PROBLEM TO WORK ON> Leave every picture out and write out the records below exactly.

(Collection entries)
*** Begin section ***

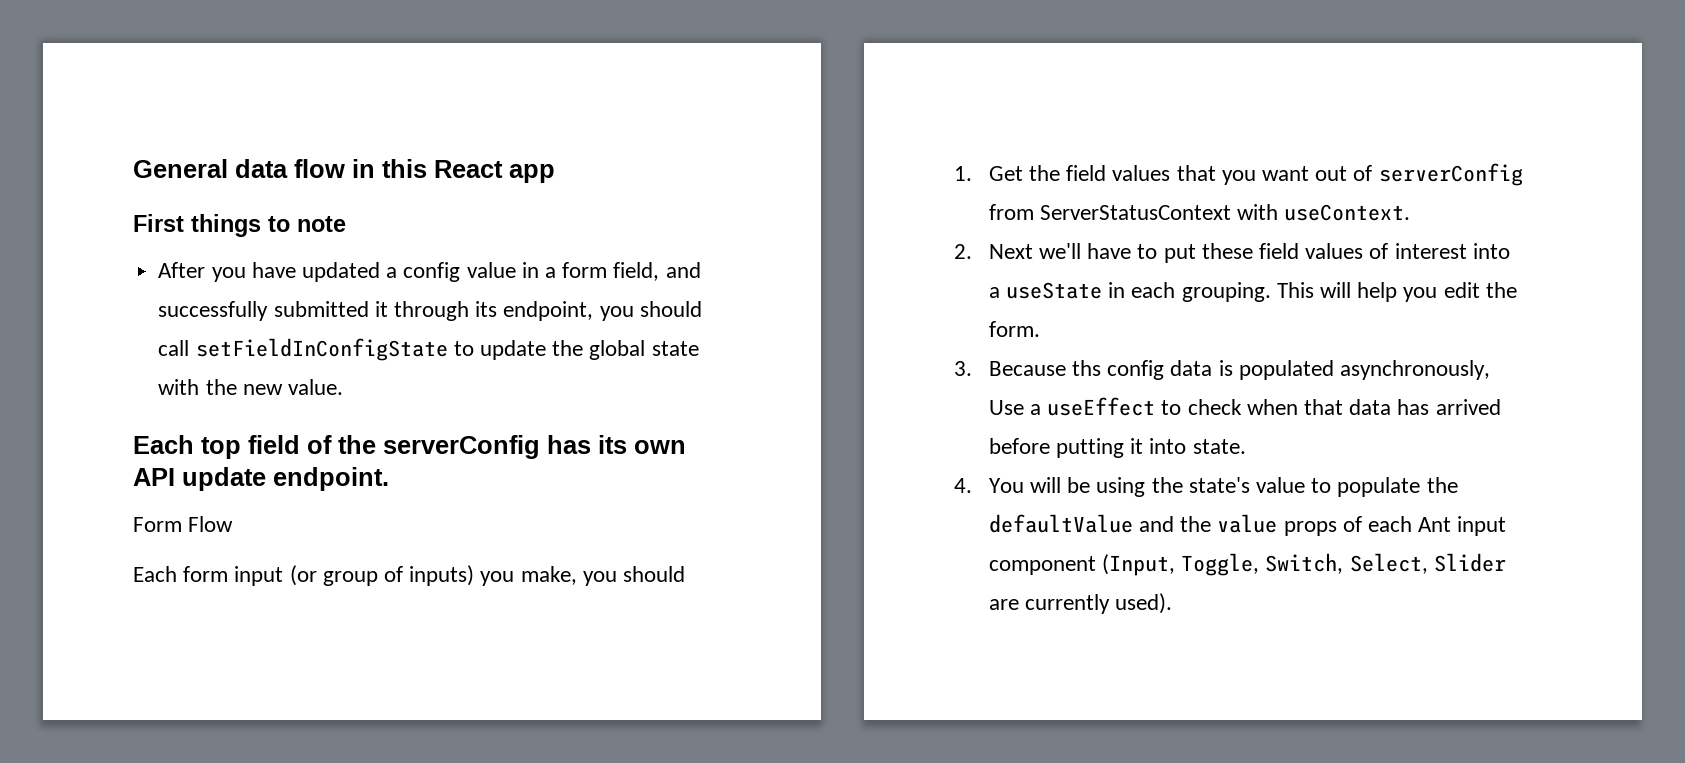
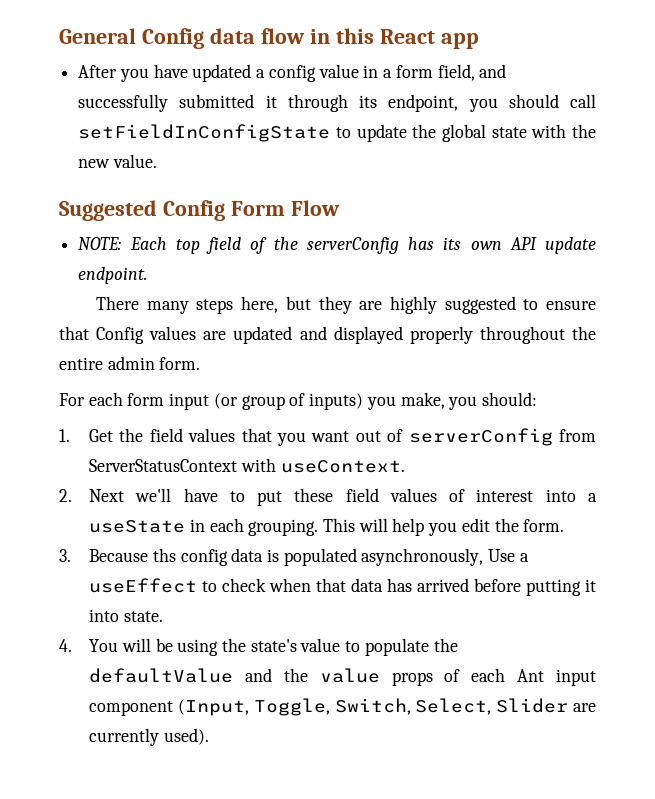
(228, 168) none -> [141,28,204,49] Config
[133,214,346,237] // First things to note -> (479, 41) none
(343, 387) none -> [59,200,340,221] [78,237,122,250] Suggested Config Form Flow // NOTE:
[133,516,234,532] [133,566,177,582] Form Flow // Each -> [96,296,596,314] [59,326,596,344] [59,356,201,370] [59,392,123,406] There many steps here, but they are highly suggested to ensure that Config values are updated and displayed properly throughout the entire admin form. // For each
[623,566,686,582] should -> [481,392,537,406] should:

*** End section ***

TASK ANSWER>
(228, 168) none -> [141,28,204,49] Config
[133,214,346,237] // First things to note -> (479, 41) none
(343, 387) none -> [59,200,340,221] [78,237,122,250] Suggested Config Form Flow // NOTE:
[133,516,234,532] [133,566,177,582] Form Flow // Each -> [96,296,596,314] [59,326,596,344] [59,356,201,370] [59,392,123,406] There many steps here, but they are highly suggested to ensure that Config values are updated and displayed properly throughout the entire admin form. // For each
[623,566,686,582] should -> [481,392,537,406] should:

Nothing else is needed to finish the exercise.